My biggest problem is, we just needed at least one shot of those 16 tiles. The photos was now downloaded to facebook- I do not have the camera with me. I can ask if the photos were still in the camera but I doubt it?
Please help...


----------



## peanut170 (Nov 28, 2010)

uh....what?


----------



## Erikah672 (Nov 28, 2010)

A link or a post of the photo would be helpful


----------



## Bitter Jeweler (Nov 28, 2010)

I'm subscribing to this thread!


----------



## Erikah672 (Nov 28, 2010)

Bitter Jeweler said:


> I'm subscribing to this thread!



May sound stupid but how do you subscribe to a thread?


----------



## Seekwence (Nov 29, 2010)

On Nikon P&S, it's called something like "Multi-shot 16". Takes 16 consecutive shots. 
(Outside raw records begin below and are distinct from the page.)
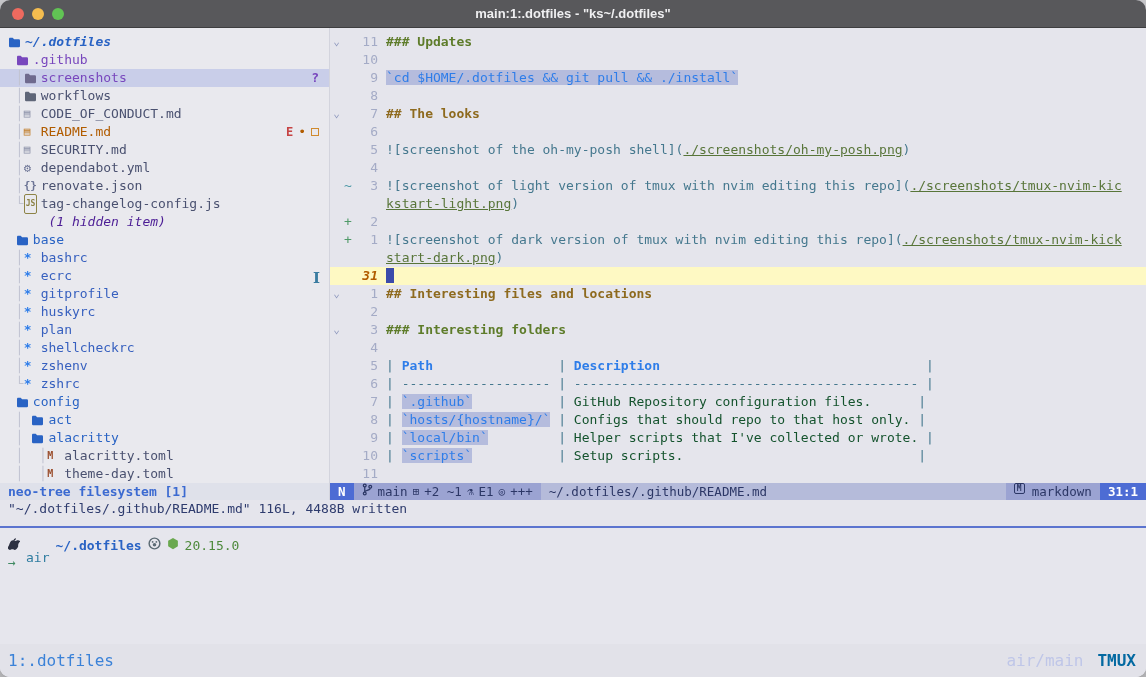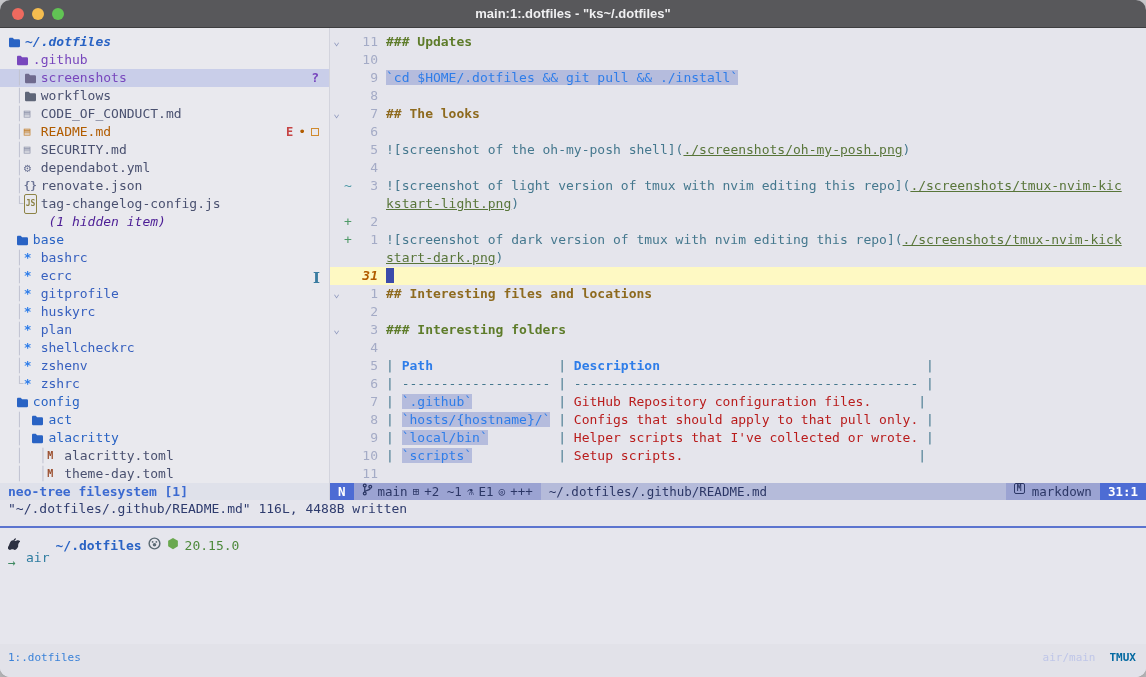"GitHub Repository configuration files." .sg-desc { color: #b91c1c -> #14532d }
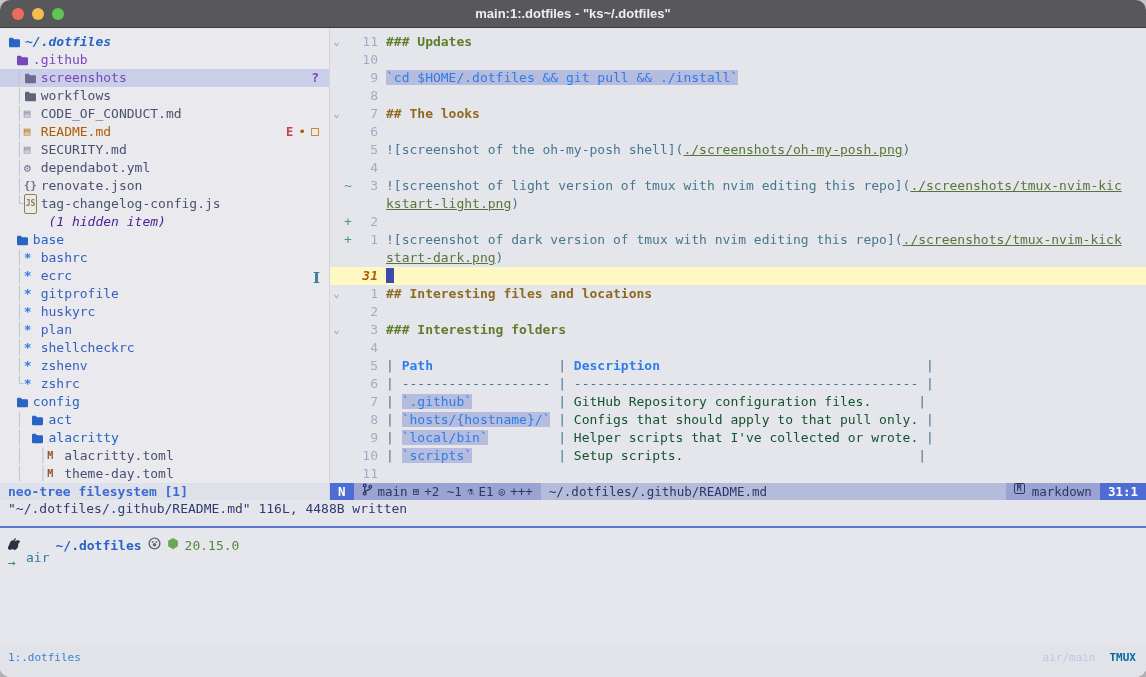"Configs that should apply to" span.sg-desc { text: apply to that pull -> repo to that host }
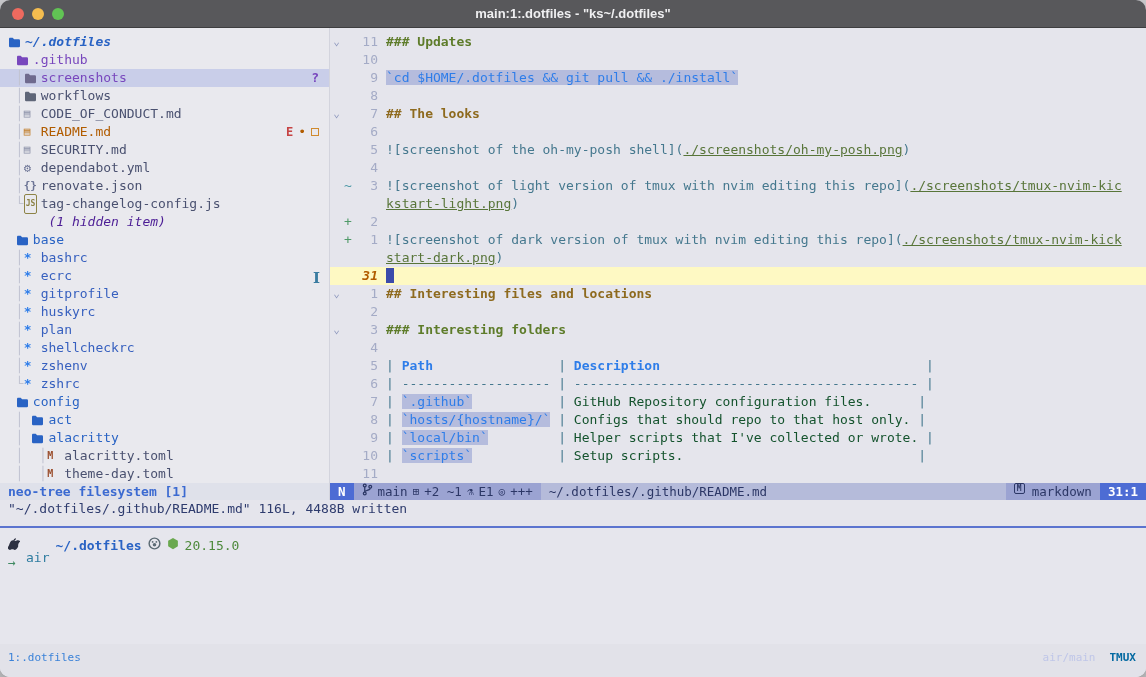"1:.dotfiles" .tmuxbar { font-size: 11px -> 16px }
Shooting menu -> Continuous


----------



## oldmacman (Nov 29, 2010)

Erikah672 said:


> Bitter Jeweler said:
> 
> 
> > I'm subscribing to this thread!
> ...


----------



## dylanstraub (Nov 29, 2010)

Bitter Jeweler said:


> I'm subscribing to this thread!



LOL somehow I just knew you would.


----------



## KmH (Nov 29, 2010)

oldmacman said:


> Erikah672 said:
> 
> 
> > Bitter Jeweler said:
> ...


And how do you find those tabs?


----------



## NikonNewbie (Nov 29, 2010)

Bitter Jeweler said:


> I'm subscribing to this thread!


 :lmao:


----------



## pbelarge (Nov 29, 2010)

And how do you find those tabs?[/QUOTE]

Are you serious?

If so, they are on the top of the forum thread pages, to the right side of the page.


----------